Accounting Petition.  On August 29, 2007, the Washington Commission approved PSE’s accounting petition to defer as a regulatory asset the excess BPA REP benefit provided to customers and accrue monthly carrying charges on the deferred balance from June 7, 2007 until the deferral is recovered from customers or BPA.
On December 17, 2007, BPA released a proposal for public comment which would provide temporary, interim relief to the region’s investor-owned utilities until final REP contracts are reached and executed which are planned to go into effect October 1, 2008.  These interim agreements are offered in exchange for suspension of certain litigation activities and will be trued-up to the actual final REP benefits for each individual company as established in BPA’s upcoming administrative proceedings.  In March 2008, BPA and PSE signed an agreement pursuant to which BPA (on April 2, 2008) paid PSE $53.7 million in REP benefits for fiscal year 2008, which payment is subject to true-up depending upon the amount of any REP benefits ultimately determined to be payable to PSE.
On April 10, 2008, the Washington Commission approved PSE’s tariff filing seeking to pass-through the net amount of the benefits under the interim agreements to residential and small farm customers.  The Washington Commission also approved PSE’s request to credit the regulatory asset amount of $33.7 million against the $53.7 million payment and pass-through to customers the remaining amount of approximately $20.0 million.  The accrued carrying charges on the regulatory asset totaling $3.1 million at June 30, 2008 will be addressed in PSE’s pending general rate case (Docket No. UE-072300).
 
Colstrip Matters
        In May 2003, approximately 50 plaintiffs initiated an action against the owners of Colstrip alleging that (1) seepage from two different wastewater pond areas caused groundwater contamination and threatened to contaminate domestic water wells and the Colstrip water supply pond, and (2) seepage from the Colstrip water supply pond caused structural damage to buildings and toxic mold.  The defendants reached agreement on a global settlement with all plaintiffs on April 29, 2008 and PSE paid its share of the settlement in the amount of $10.7 million in July 2008.  PSE had previously expensed the settlement in the first quarter 2008.  PSE has also filed an accounting petition with the Washington Commission to recover such costs in the future.

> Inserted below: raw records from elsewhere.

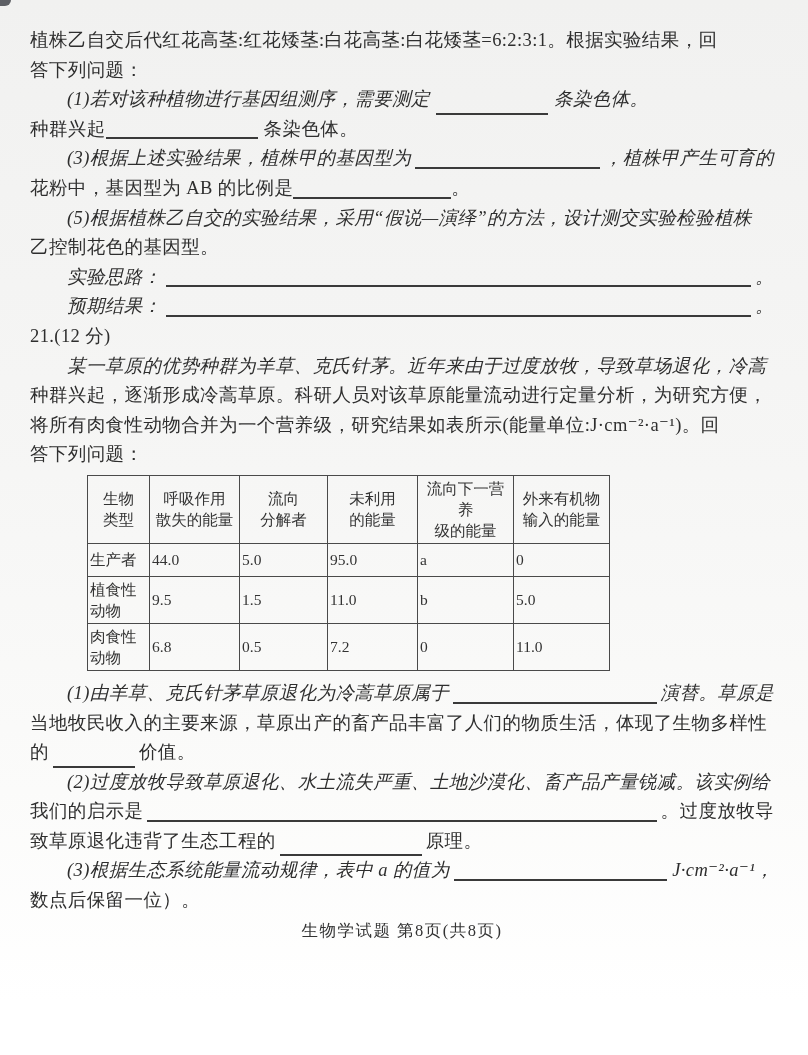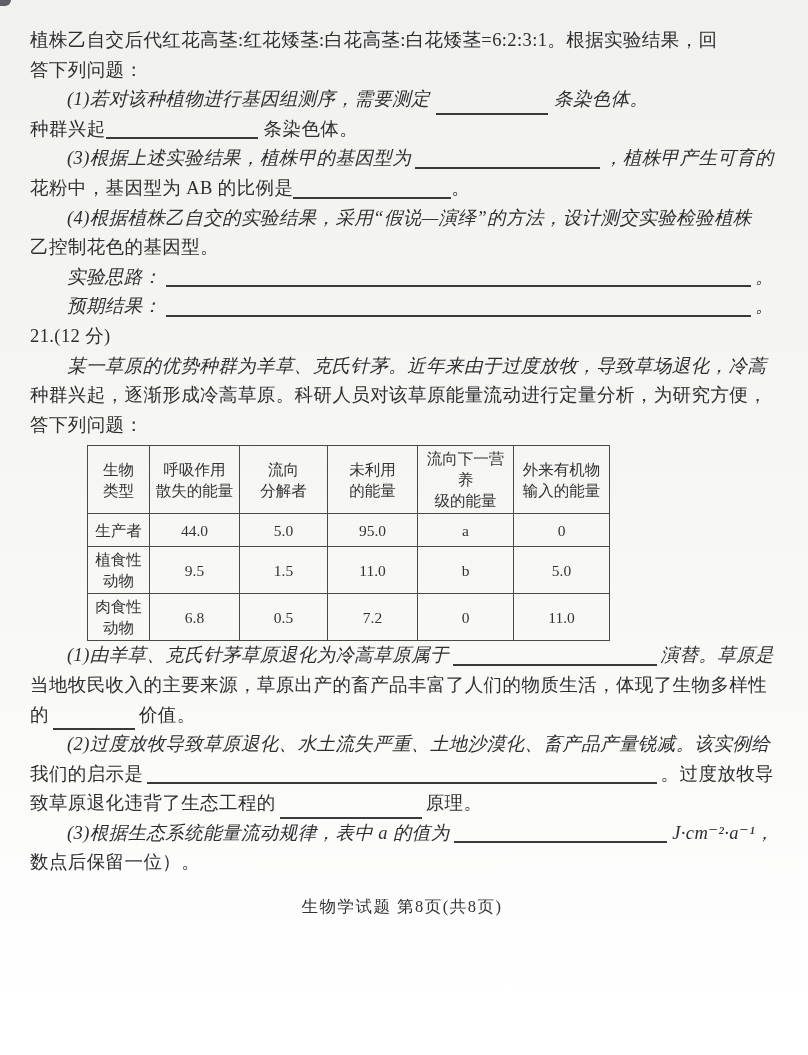"(4)根据植株乙自交的实验结果，采用“假说—演绎”的方法，设计测交实验检验植株" span { text: 4 -> 5 }
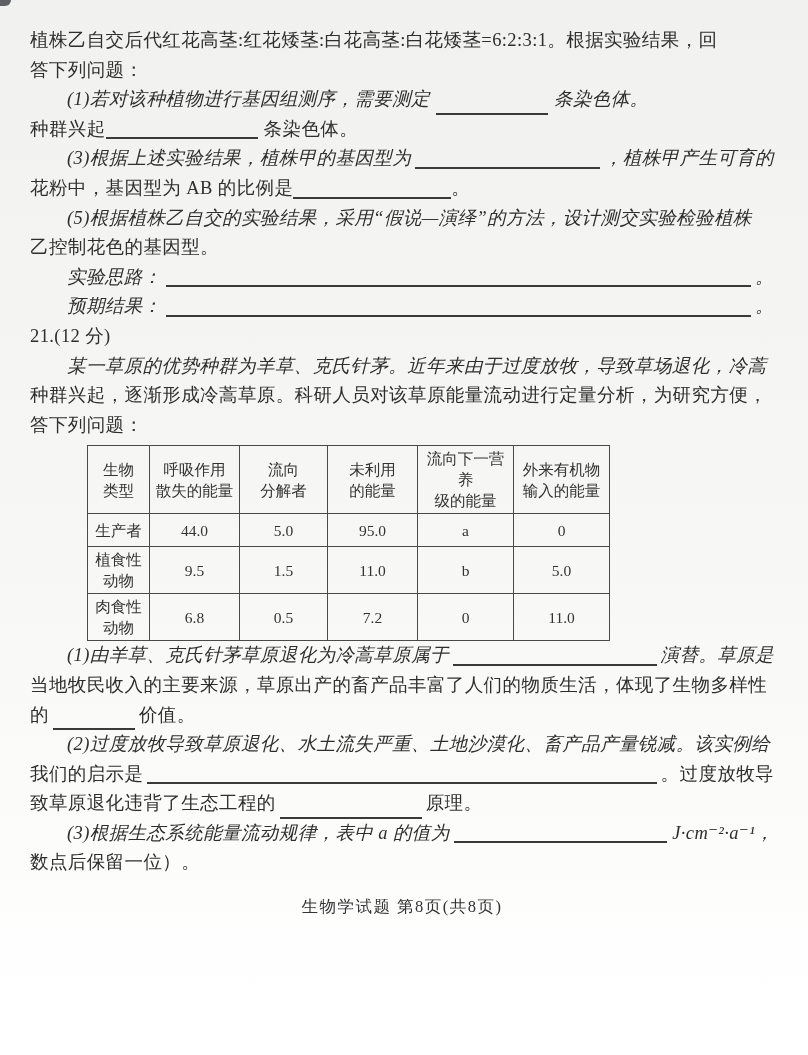"将所有肉食性动物合并为一个营养级，研究结果如表所示(能量单位:J·cm⁻²·a⁻" div.line { html: none -> <div><span>将所有肉食性动物合并为一个营养级，研究结果如表所示(能量单位:J·cm⁻²·a⁻¹)。回</span></div> }
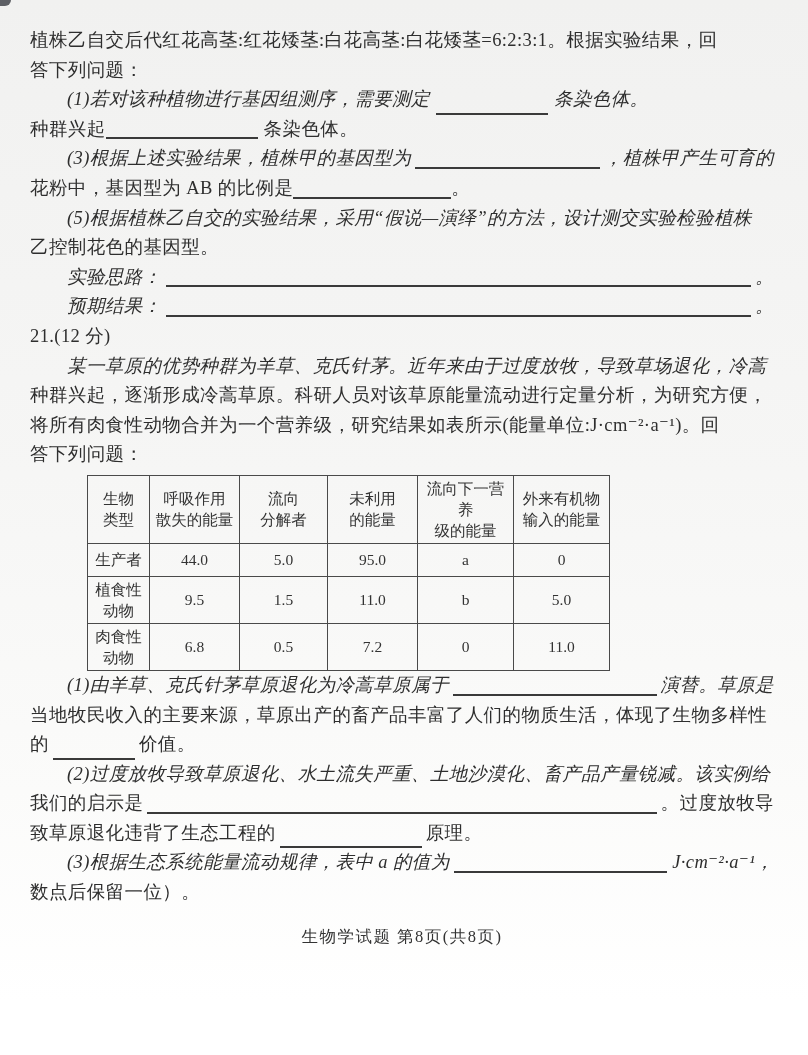"生物" table.exam-table { margin: 5px 0 0 57px -> 5px 0 8px 57px; text-align: center -> none }
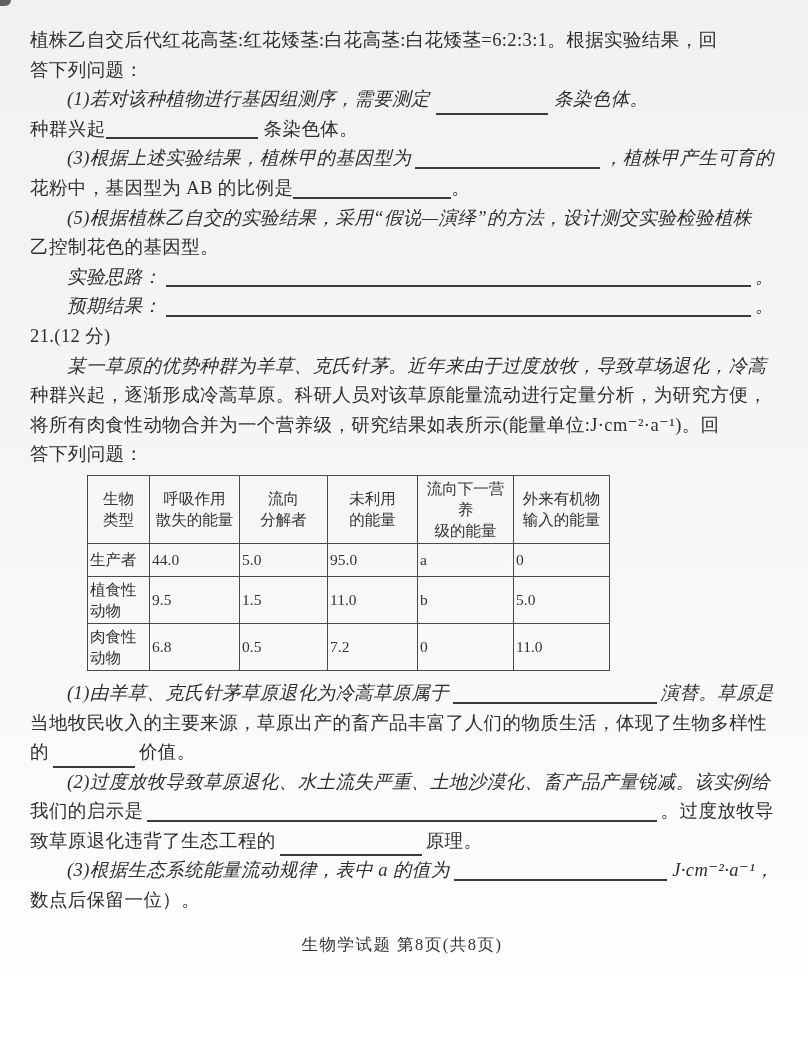"生物学试题 第8页(共8页)" .footer { margin-top: 18px -> 4px }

        The Minerals Management Service of the United States Department of Interior (MMS) has issued a series of orders to Western Energy Company (WECO) to pay additional taxes and royalties concerning coal WECO sold to the owners of Colstrip 3 & 4, and similar orders have been issued in the administrative appellate process.  The orders assert that additional royalties are owed in connection with payments received by WECO from Colstrip 3 & 4 owners (including PSE) for the construction and operation of a conveyor system that runs several miles from the mine to Colstrip 3 & 4.  The state of Montana has also issued a demand to WECO consistent with the MMS position.  WECO has challenged these orders, and the issue has been on appeal for several years.  WECO has won some points during the appellate process that have reduced the claims; however under applicable law, to pursue the appeals, the principal in dispute cannot be paid, which causes interest to accrue.  Moreover, because the conveyor system continues to be used, the amount in dispute grows.  In the aggregate, the accrued interest plus unasserted claims to bring the amount current could make the total claim (principal plus interest) pertaining to PSE’s 25.0% project share as high as $10.0 million.  PSE and the other Colstrip 3 & 4 owners authorized WECO to make a settlement offer to the Montana Department of Revenue (DOR) and the MMS in Connection with these claims.  PSE recorded a $1.2 million pre-tax loss reserve in the second quarter of 2008 in that regard.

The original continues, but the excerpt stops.